Assistant U.S. Attorney Patrick Fitzgerald conceded that the government's case was not that "an al Qaeda member pulled the trigger" or that "this soldier was killed by al Qaeda."
But Fitzgerald said the government still held that al Qaeda was responsible for training Somalis, especially teaching them to fire the rocket-propelled grenades, or RPGs, that shot down U.S. Black Hawk helicopters in Mogadishu, causing most of the American casualties.
"That's a technique they developed in Afghanistan," Fitzgerald said, referring to experience bin Laden and like-minded Muslims obtained fighting with the Afghan mujahadeen to expel Soviet occupation troops in the 1980s.
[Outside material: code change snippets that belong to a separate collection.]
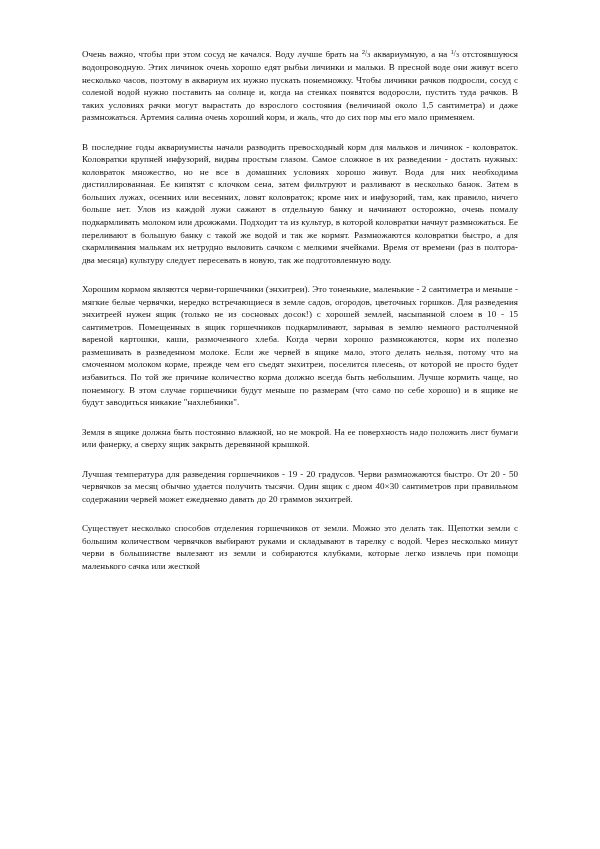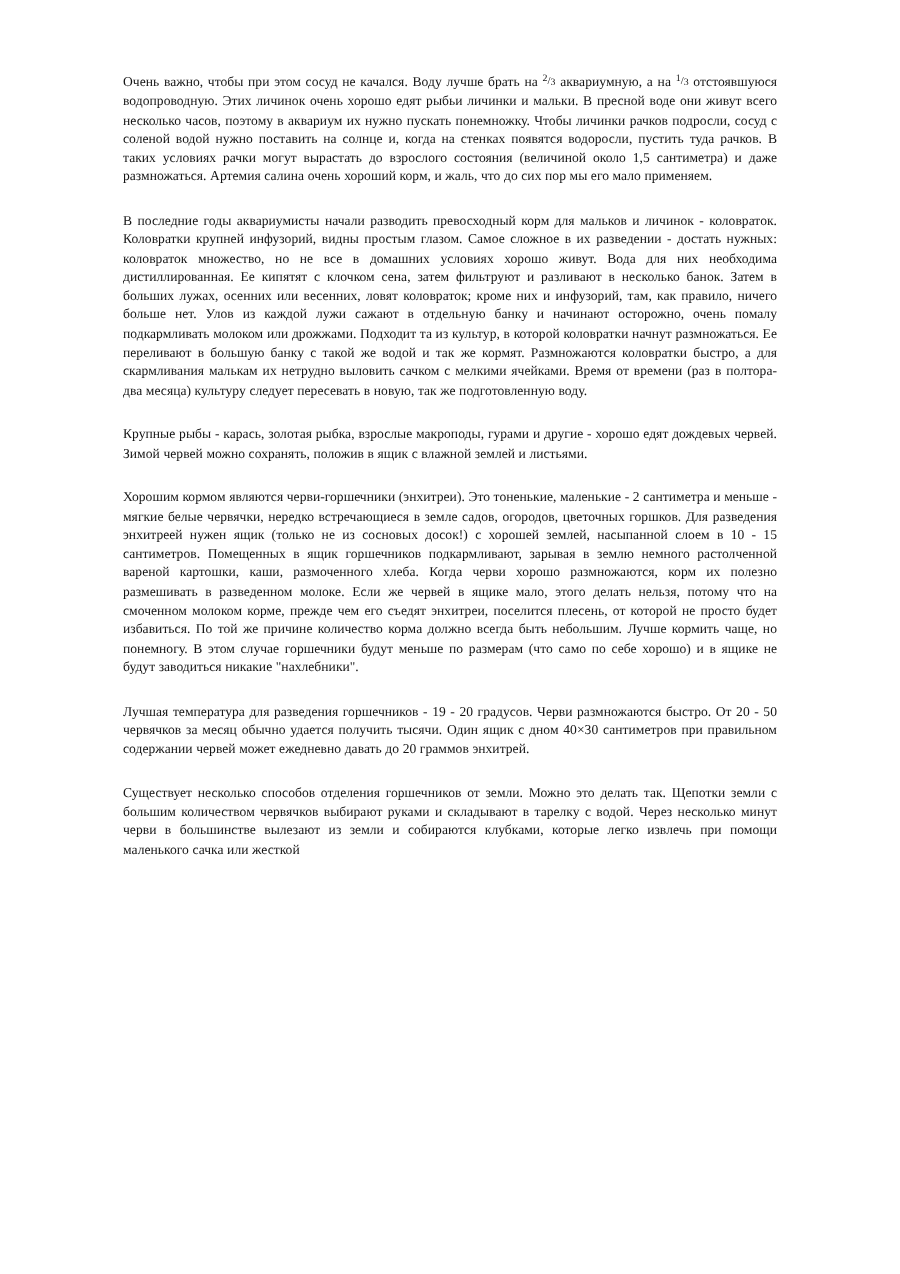--- a/index.html
+++ b/index.html
@@ -67,7 +67,6 @@
 
     <p class="para">В последние годы аквариумисты начали разводить превосходный корм для мальков и личинок - коловраток. Коловратки крупней инфузорий, видны простым глазом. Самое сложное в их разведении - достать нужных: коловраток множество, но не все в домашних условиях хорошо живут. Вода для них необходима дистиллированная. Ее кипятят с клочком сена, затем фильтруют и разливают в несколько банок. Затем в больших лужах, осенних или весенних, ловят коловраток; кроме них и инфузорий, там, как правило, ничего больше нет. Улов из каждой лужи сажают в отдельную банку и начинают осторожно, очень помалу подкармливать молоком или дрожжами. Подходит та из культур, в которой коловратки начнут размножаться. Ее переливают в большую банку с такой же водой и так же кормят. Размножаются коловратки быстро, а для скармливания малькам их нетрудно выловить сачком с мелкими ячейками. Время от времени (раз в полтора-два месяца) культуру следует пересевать в новую, так же подготовленную воду.</p>
 
-    <p class="para">Крупные рыбы - карась, золотая рыбка, взрослые макроподы, гурами и другие - хорошо едят дождевых червей. Зимой червей можно сохранять, положив в ящик с влажной землей и листьями.</p>
 
     <p class="para">Хорошим кормом являются черви-горшечники (энхитреи). Это тоненькие, маленькие - 2 сантиметра и меньше - мягкие белые червячки, нередко встречающиеся в земле садов, огородов, цветочных горшков. Для разведения энхитреей нужен ящик (только не из сосновых досок!) с хорошей землей, насыпанной слоем в 10 - 15 сантиметров. Помещенных в ящик горшечников подкармливают, зарывая в землю немного растолченной вареной картошки, каши, размоченного хлеба. Когда черви хорошо размножаются, корм их полезно размешивать в разведенном молоке. Если же червей в ящике мало, этого делать нельзя, потому что на смоченном молоком корме, прежде чем его съедят энхитреи, поселится плесень, от которой не просто будет избавиться. По той же причине количество корма должно всегда быть небольшим. Лучше кормить чаще, но понемногу. В этом случае горшечники будут меньше по размерам (что само по себе хорошо) и в ящике не будут заводиться никакие "нахлебники".</p>
 

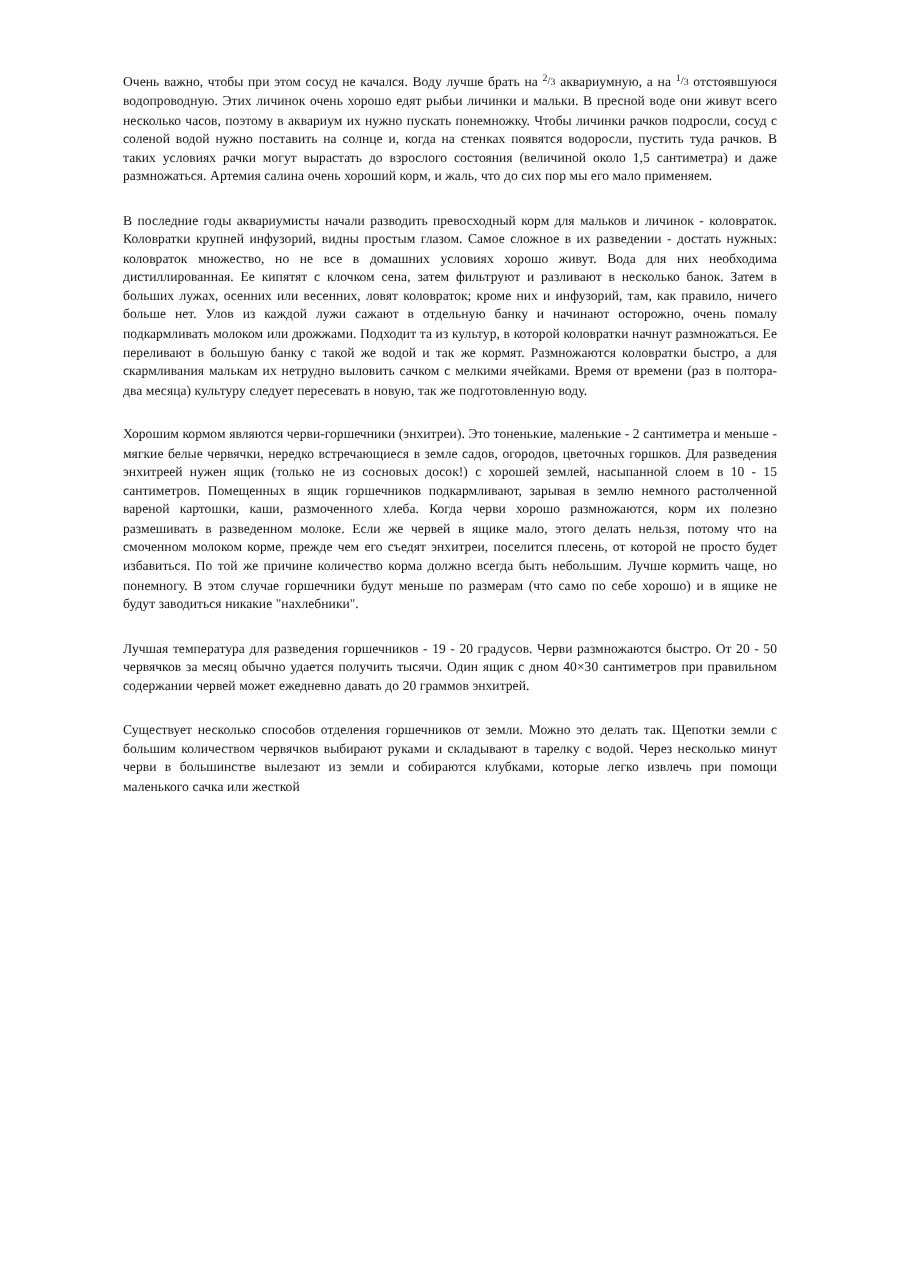--- a/index.html
+++ b/index.html
@@ -70,6 +70,7 @@
 
     <p class="para">Хорошим кормом являются черви-горшечники (энхитреи). Это тоненькие, маленькие - 2 сантиметра и меньше - мягкие белые червячки, нередко встречающиеся в земле садов, огородов, цветочных горшков. Для разведения энхитреей нужен ящик (только не из сосновых досок!) с хорошей землей, насыпанной слоем в 10 - 15 сантиметров. Помещенных в ящик горшечников подкармливают, зарывая в землю немного растолченной вареной картошки, каши, размоченного хлеба. Когда черви хорошо размножаются, корм их полезно размешивать в разведенном молоке. Если же червей в ящике мало, этого делать нельзя, потому что на смоченном молоком корме, прежде чем его съедят энхитреи, поселится плесень, от которой не просто будет избавиться. По той же причине количество корма должно всегда быть небольшим. Лучше кормить чаще, но понемногу. В этом случае горшечники будут меньше по размерам (что само по себе хорошо) и в ящике не будут заводиться никакие "нахлебники".</p>
 
+    <p class="para">Земля в ящике должна быть постоянно влажной, но не мокрой. На ее поверхность надо положить лист бумаги или фанерку, а сверху ящик закрыть деревянной крышкой.</p>
 
     <p class="para">Лучшая температура для разведения горшечников - 19 - 20 градусов. Черви размножаются быстро. От 20 - 50 червячков за месяц обычно удается получить тысячи. Один ящик с дном 40×30 сантиметров при правильном содержании червей может ежедневно давать до 20 граммов энхитрей.</p>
Retired U.S. Army Capt. James Yacone, the platoon leader who piloted a Black Hawk on October 3, 1993, was the only government witness to describe the Mogadishu confrontation to the jury. No forensic evidence supported the notion that the al Qaeda members physically carried out the attack, and none of the trial defendants were ever accused of participating in it.
Yacone testified that intercepts of enemy radio transmissions in Arabic indicated outsiders may have been involved. But Arabic is the second language of Somalia and is commonly spoken among Somalis in the military.
Two government witnesses, both defectors from al Qaeda, have testified that they heard about members going to Somalia, including bin Laden's military commander, who bragged about being responsible for the U.S. deaths. Bin Laden himself issued statements that the U.S. forces should be forced to leave Somalia, a predominately Muslim nation, according to testimony.
Defense attorneys had portrayed the alleged Somalia-al Qaeda link as prosecutorial overreaching backed by little more than hearsay. They argued that once the government deleted the allegation related to the killing of 18 servicemen, the court should drop the testimony that supported it. Sand agreed.
The U.S. troops had been deployed in 1992 to assist a U.N. mission distributing supplies and restoring order to the war-torn nation. By mid-1993, the troops sought to arrest Somali warlord Mohamed Fararah Aidid and his men for killing peacekeepers. The ill-fated October 3 mission began as an operation to abduct two of Aidid's top lieutenants.
Fitzgerald told the court that with the testimony of the battle stricken from the record, the government may bring testimony about a 1992 bombing in Yemen in an attempt to link al Qaeda to attempts to kill Americans in Somalia.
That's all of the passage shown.